Introduction
Lately, I’ve noticed an almost addictive obsession with AI tools. It’s not just about using ChatGPT or automation to save time, it’s a fixation on cutting costs, scaling faster, and proving how “smart” they are by showing off efficiency gains.
It feels like a race to the bottom, where the prize is being told, “good boy” for saving a few bucks. But in chasing efficiency at all costs, many are abandoning the one thing AI can’t replicate: the human craft of skill, judgment, and passion.
The Rise of Prompting Over Practice
I had a client ask ChatGPT for a full business plan, then wanted me to turn it into a polished pitch deck. Normally, no problem. But I also develop businesses, and when I read the plan, I saw the flaws instantly.
This client earns €20,000+ per month because of years of industry experience, their judgment is the nectar competitors can’t buy. Copy pasting an AI output without tailoring it? That’s not innovation, that’s making yourself redundant.
Prompting is not a replacement for practicing your craft. If you forget what makes you human, you’re just another middleman between AI and the world.
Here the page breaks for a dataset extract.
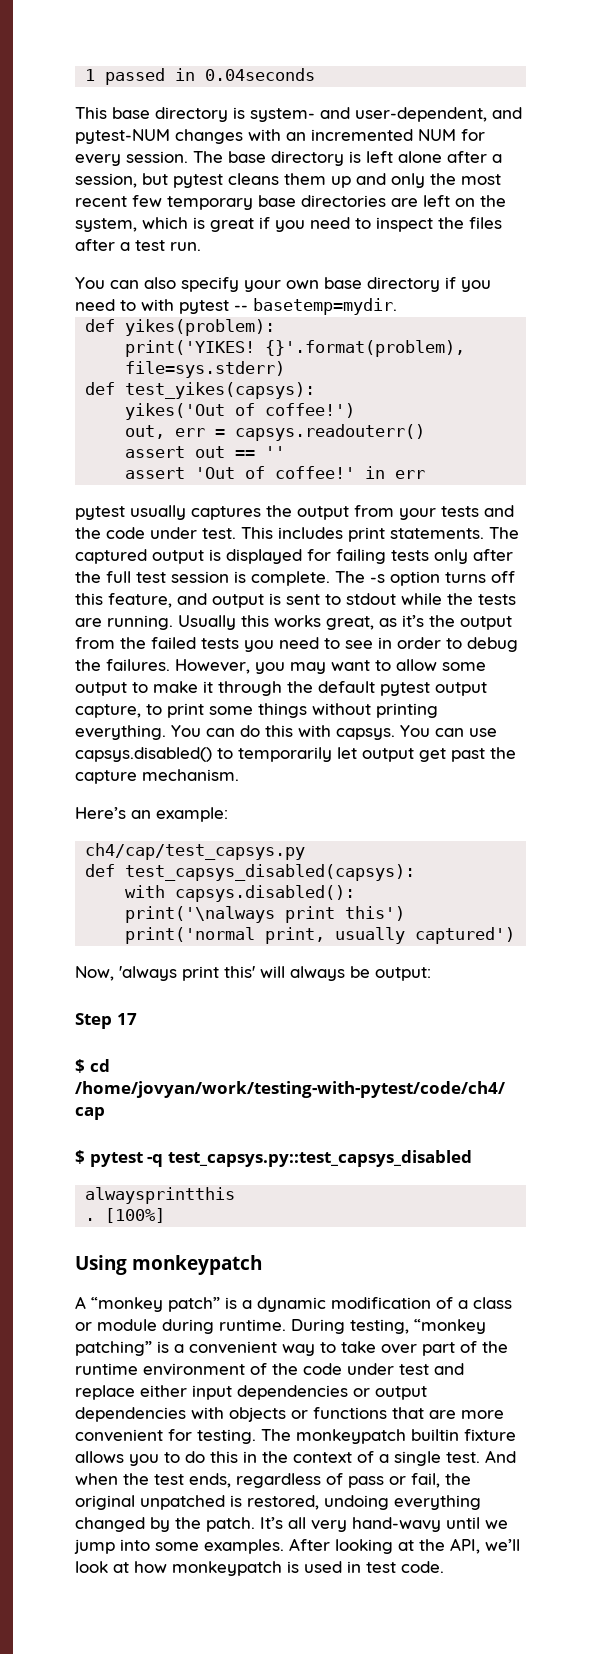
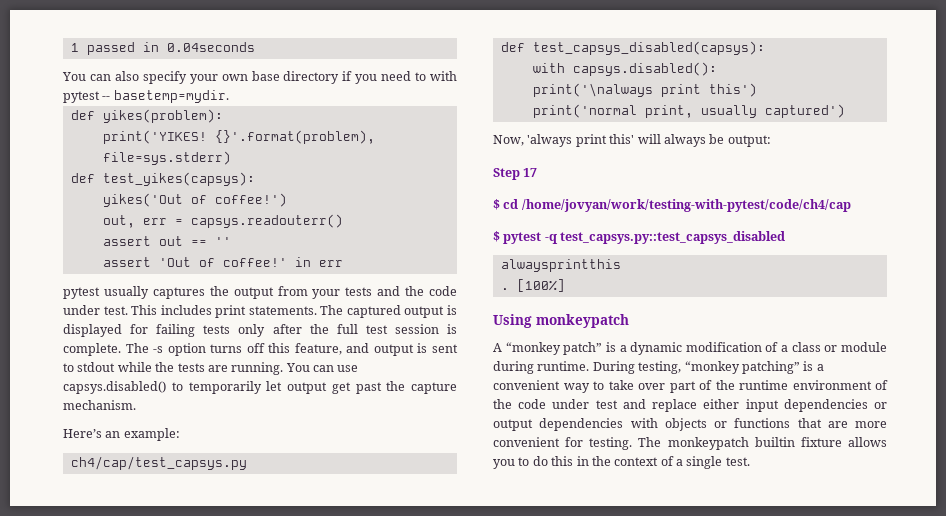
- This base directory is system- and user-dependent, and pytest-NUM changes with an incremented NUM for every session. The base directory is left alone after a session, but pytest cleans them up and only the most recent few temporary base directories are left on the system, which is great if you need to inspect the files after a test run.
- Usually this works great, as it’s the output from the failed tests you need to see in order to debug the failures. However, you may want to allow some output to make it through the default pytest output capture, to print some things without printing everything. You can do this with capsys.
- And when the test ends, regardless of pass or fail, the original unpatched is restored, undoing everything changed by the patch. It’s all very hand-wavy until we jump into some examples. After looking at the API, we’ll look at how monkeypatch is used in test code.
Efficiency Without Substance
A friend of mine recently fired 80% of their workforce, proudly replacing them with AI systems. On paper, incredible efficiency. In reality? Risk.
If your company is built entirely on third-party AI tools and automation, you’re easy to replicate. A bigger competitor can spin up the same tools, scale faster, and outprice you. What they can’t copy are unique humans, the kind of talent tech giants poach for astronomical salaries. People aren’t just “costs.” They’re barriers to entry. They’re culture. They’re the magic AI can’t reproduce.
Time = Money vs. Time = Life
Another friend told me I should “duplicate” myself through AI and staff to sell more of me. I’ve tried that. Honestly? I hated it.
I love my work. I love solving problems with clients, being on the front line, practicing my craft daily. To me, time doesn’t equal money. Time equals life. It’s finite. And the more I spend it doing what I love, the richer I feel, regardless of how others measure efficiency.
So when people call me “in-efficient” for not scaling harder, I see it differently. I see it as a privilege to choose the pace, the projects, and the clients I enjoy. That’s freedom AI can’t buy.
Money, Value, and Legacy
Let’s talk money. There’s a myth floating around that earning $40,000 per year puts you in the global top 1%. In reality, it’s closer to the top 3–4%, but the point still stands.
If you’re earning over $3,333/month, you’re already outperforming the vast majority of the planet. That income reflects the value you bring to society. Beyond that? It’s not about survival. It’s about legacy. Whether your legacy is good or bad depends on what you do with that extra value.
Robotic Marketing
Another friend of mine has taken AI obsession to the next level. They’ve built an entire marketing machine around it, an avatar that looks and sounds like them, AI-generated content, and fully automated posting systems. On the surface, it’s impressive. Scalable. Efficient. But here’s the issue, it’s not real.
Their company is now marketed by a robot. And if everyone does this, then no one stands out. Your “unique” marketing strategy can be copied instantly, because it isn’t really yours. It’s just another template, another tool, another system anyone can replicate. Nothing about it carries the fingerprints of authenticity.
Why Should Anyone Care?
This leads to a bigger question: why should I care about what someone like that has to say? Why would I buy their product, course, trust their content, or invest in their brand if it’s all just AI anyway?
If your blog posts, videos, or social media captions are indistinguishable from AI-generated noise, then why wouldn’t I go straight to the source? I can ask the same tool you used and get the same answers in seconds.
That’s the danger: by automating everything to such extremes, you don’t just risk redundancy, you guarantee it. You’ve traded authenticity for efficiency, short-term gains for long-term invisibility. In chasing scale, you’ve erased the very thing that makes people want to listen to you in the first place.
Conclusion
The real question isn’t just “are you making yourself redundant?” It’s whether you’re using AI as a crutch or as a catalyst.
For many, AI provides a rare opportunity to rethink life itself. In the past, survival often meant taking the safe job you hated, sacrificing passion for stability. But now, digital tools can support a transition into what you truly love, freeing time, reducing stress, and opening doors that once felt impossible.
That’s the gift of AI: it’s a tool to support you, not outlive you. You are the vessel of life. You are the one with judgment, skill, and the capacity to create meaning. AI can extend your reach, but it can never replace your humanity.
So don’t let the tool use you. Use it to carve out the space to practice your craft, live your passion, and enjoy this finite moment you’ve been given. Because efficiency without fulfillment isn’t living, it’s just surviving.